Коффин вынул из папки одну из цветных фотографий. По меркам самого Караваджо, не самое лучшее его произведение, но все равно картина была прекрасна. На ней изображались архангел Гавриил и Дева Мария. Согласно Новому Завету, Благовещение — это момент, когда Господь посылает к Марии архангела с благой вестью, что она родит Сына Божьего.
Благовещение и распятие — два наиболее часто изображаемых библейских сюжета, которые трактуются в соответствии с установленными канонами. Юная Мария смиренно молится над книгой Ветхого Завета. Она удивлена появлением архангела Гавриила, передающего ей послание Божие в словесной форме или в виде лучей, исходящих из его уст. Из верхнего правого угла картины на них смотрит Бог Отец, от которого часто исходит луч света, падающий на живот Марии. Иногда по этому лучу спускается младенец Христос или голубь. Это всегда казалось Коффину несколько странным. Младенец словно едет на лыжах. Как может нерожденный младенец совершать подобные пируэты? Хотя Сыну Божьему, вероятно, по силам любой вид спорта.
Однако это «Благовещение», как, впрочем, и все другие картины Караваджо, написано с отступлением от принятых канонов. Он явился создателем новой стилистики барокко. Его картины оказали огромное влияние на всех последующих художников, они носили взрывной характер, так же как и его темперамент. Из-за совершенного им убийства Караваджо был вынужден покинуть Рим.
Так что Коффин принял необычный вид картины как должное. Дева Мария на ней стояла спиной к зрителю, глядя через плечо на архангела Гавриила, протягивающего к ней руку. Она всем телом ощущала его присутствие, словно между ними возник некий эротический разряд. В этом был определенный смысл, поскольку слова архангела как бы заменяли сексуальный контакт, в результате которого Мария зачала дитя. На ее лице читалось робкое удивление, словно перед ней неожиданно возник возлюбленный. Крылатый Гавриил также стоял вполоборота к зрителю, и обе фигуры выделялись на глухом темном фоне словно вышедшие на свет из черной морской глубины.

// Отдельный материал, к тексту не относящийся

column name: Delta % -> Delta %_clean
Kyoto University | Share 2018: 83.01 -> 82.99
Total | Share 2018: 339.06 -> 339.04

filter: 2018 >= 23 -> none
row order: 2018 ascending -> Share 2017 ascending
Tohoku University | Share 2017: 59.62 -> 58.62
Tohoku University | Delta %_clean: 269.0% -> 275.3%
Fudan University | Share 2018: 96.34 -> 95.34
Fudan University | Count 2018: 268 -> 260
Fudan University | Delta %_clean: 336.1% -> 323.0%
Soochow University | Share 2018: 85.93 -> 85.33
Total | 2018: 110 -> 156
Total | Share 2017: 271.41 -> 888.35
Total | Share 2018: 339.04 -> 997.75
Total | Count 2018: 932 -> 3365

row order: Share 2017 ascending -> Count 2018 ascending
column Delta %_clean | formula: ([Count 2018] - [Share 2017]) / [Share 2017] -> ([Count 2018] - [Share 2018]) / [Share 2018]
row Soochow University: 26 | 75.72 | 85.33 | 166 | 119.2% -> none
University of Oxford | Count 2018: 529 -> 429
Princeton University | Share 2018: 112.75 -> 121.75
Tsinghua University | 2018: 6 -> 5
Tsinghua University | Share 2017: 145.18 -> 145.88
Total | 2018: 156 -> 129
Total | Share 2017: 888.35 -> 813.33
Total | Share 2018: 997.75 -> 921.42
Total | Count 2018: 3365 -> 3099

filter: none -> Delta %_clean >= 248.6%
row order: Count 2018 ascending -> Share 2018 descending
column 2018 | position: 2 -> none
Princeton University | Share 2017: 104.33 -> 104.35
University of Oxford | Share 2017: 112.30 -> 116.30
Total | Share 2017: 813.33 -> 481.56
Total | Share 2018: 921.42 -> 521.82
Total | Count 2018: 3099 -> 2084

Караваджо наверняка потратил на эту картину не слишком много времени. Фон был преимущественно черным, что позволяло не прорисовывать нижнюю часть фигур Марии и Гавриила. Выбранный ракурс давал возможность сосредоточиться на лицах, заставляя зрителя вглядываться в их выражение, что было несколько затруднительно из-за не совсем обычных поз этой пары.

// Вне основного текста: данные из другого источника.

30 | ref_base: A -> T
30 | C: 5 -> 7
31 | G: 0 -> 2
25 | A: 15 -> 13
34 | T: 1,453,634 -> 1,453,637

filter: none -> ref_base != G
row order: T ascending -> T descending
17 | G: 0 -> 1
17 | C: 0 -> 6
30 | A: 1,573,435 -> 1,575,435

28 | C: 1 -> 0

Коффин отметил про себя размер картины: 99 х 132 см. Масло, холст. Разумеется, без подписи. В те времена художники редко подписывали свои полотна.
Потом Коффин стал просто смотреть на фотографию. Так он делал в музеях, разглядывая новую для себя картину. Он запоминал ее, вбирая все, что та могла предложить. Всегда начинал с верхнего левого угла, переводя взгляд по диагонали вниз. Картины надо уметь читать.
— Пойду посмотрю, — сказал он, возвращая папку Ариосто.
Коффин пошел по проходу мимо скамей, держа зонтик за спиной. Он всегда был одет с иголочки — неизменный костюм-тройка и рубашка от Чарлза Тирвитта с отложными манжетами и запонками. Ему нравилась стильная одежда и короткие гетры, хотя надевал он их довольно редко. Еще он любил шляпы-котелки и собак породы бассет. Предпочитал есть лобстеров без ножа и вилки, которыми охотно пользовался, вкушая шоколад. А еще обожал свой зонтик фирмы «Джеймс Смит и сыновья» с ручкой из красного дерева.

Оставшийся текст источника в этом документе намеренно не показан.